Basically, I think that the pressure should be on and that alternatives to animal testing should be found within 10 years. I'm willing to believe that currently, some animal testing may still be essential. (I think this is largely because small animals like mice have such quick life cycles compared to human beings - you can get data about 80 times faster in mice. Once we get computer models of entire vertebrates, this will no longer be necessary.)

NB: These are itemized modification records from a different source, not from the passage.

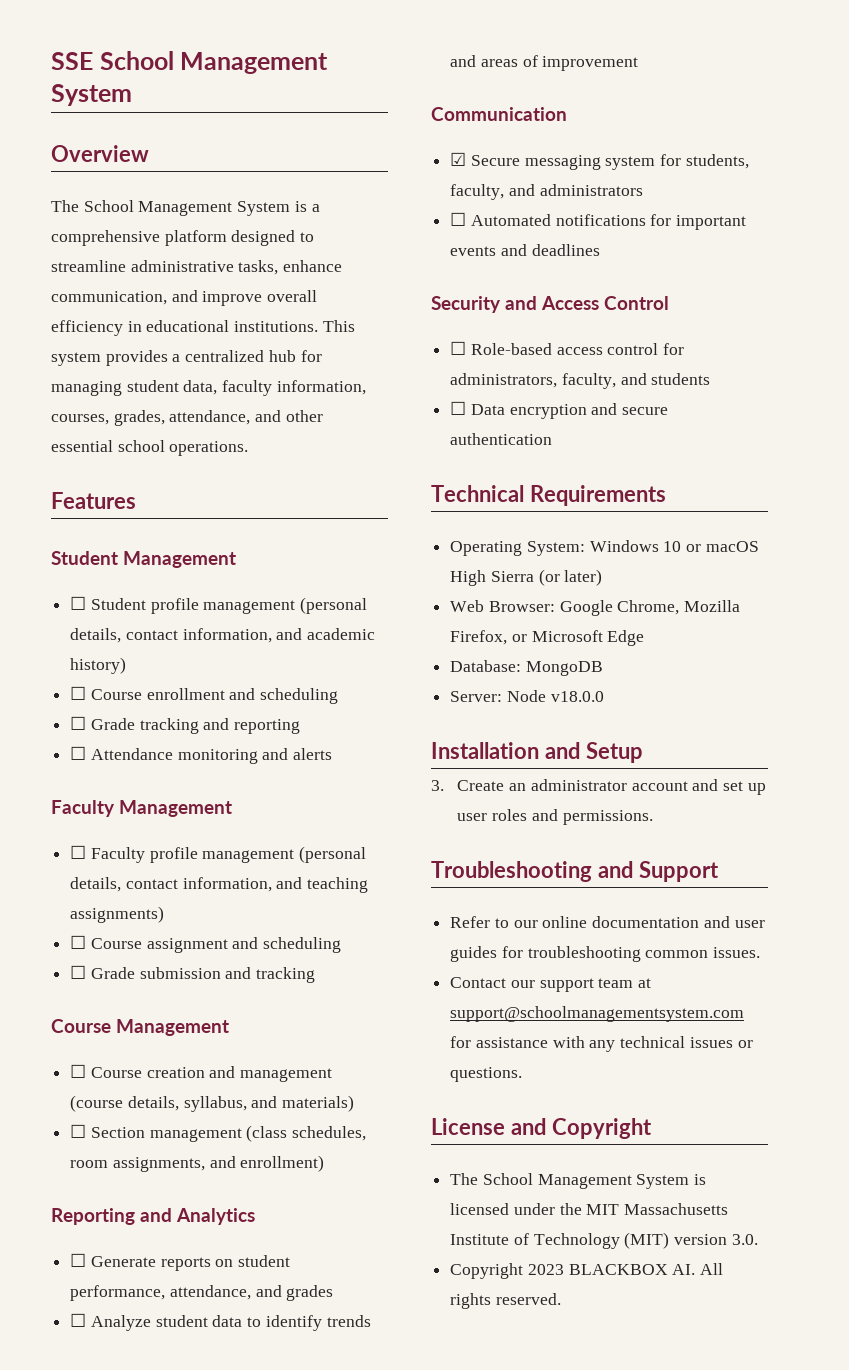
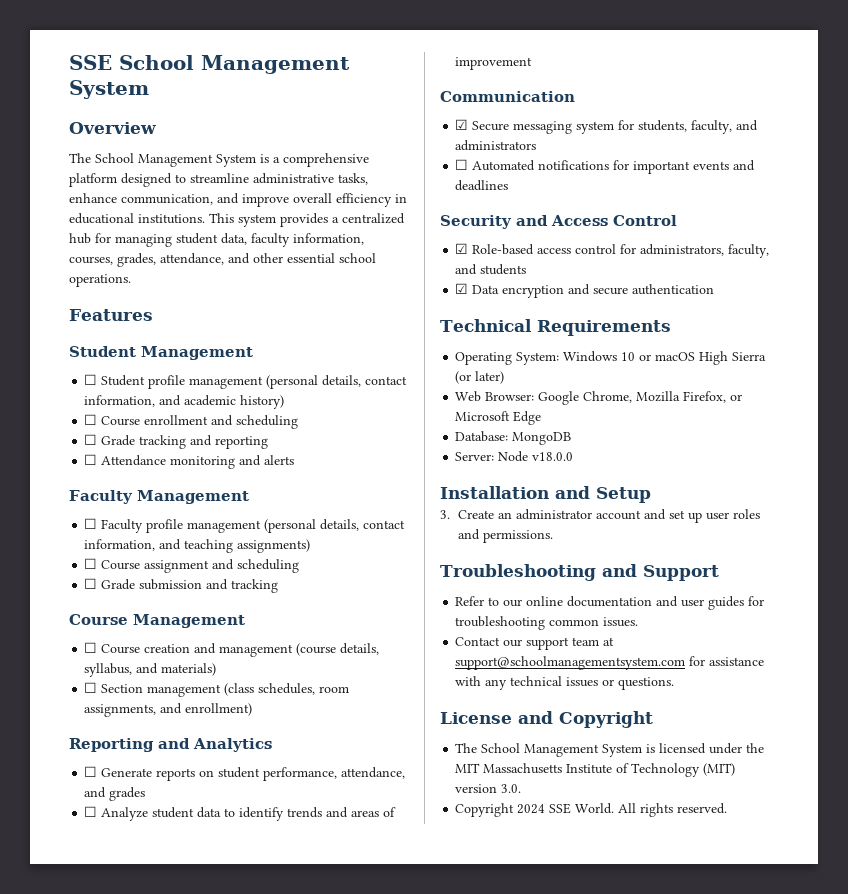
- ☐ Role-based access control for administrators, faculty, and students
+ ☑ Role-based access control for administrators, faculty, and students
- ☐ Data encryption and secure authentication
+ ☑ Data encryption and secure authentication
- Copyright 2023 BLACKBOX AI. All rights reserved.
+ Copyright 2024 SSE World. All rights reserved.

In the mean time, I think there is NO excuse for not raising standards of animal care significantly. Yes, it costs money, but what really infuriates me is the way Americans often pander to their pets - sometimes buying them diamonds and clothing, which I have yet to see any pet demonstrate affection for, by the way - and then completely forget that the animals being used for research (and, yes, FOOD) are so very, very similar. It's not just mice and zebrafish, people. Cats are frequently used in neurological investigations, half of which officially cause "pain and distress" (though that definition of pain doesn't include any suffering induced by boredom, poor living conditions, or neglect). Dogs, especially beagles, are used in all kinds of biomedical research.
Some people say that a measure of a society is how it treats its most vulnerable minorities.
**I have sources for almost all of the facts in this post; if anybody wants them, just ask.**
This causes some interesting complications.
First and foremost, I oppose causing animals, or anybody else, to suffer unnecessarily. (This begs the question, is suffering sometimes necessary?)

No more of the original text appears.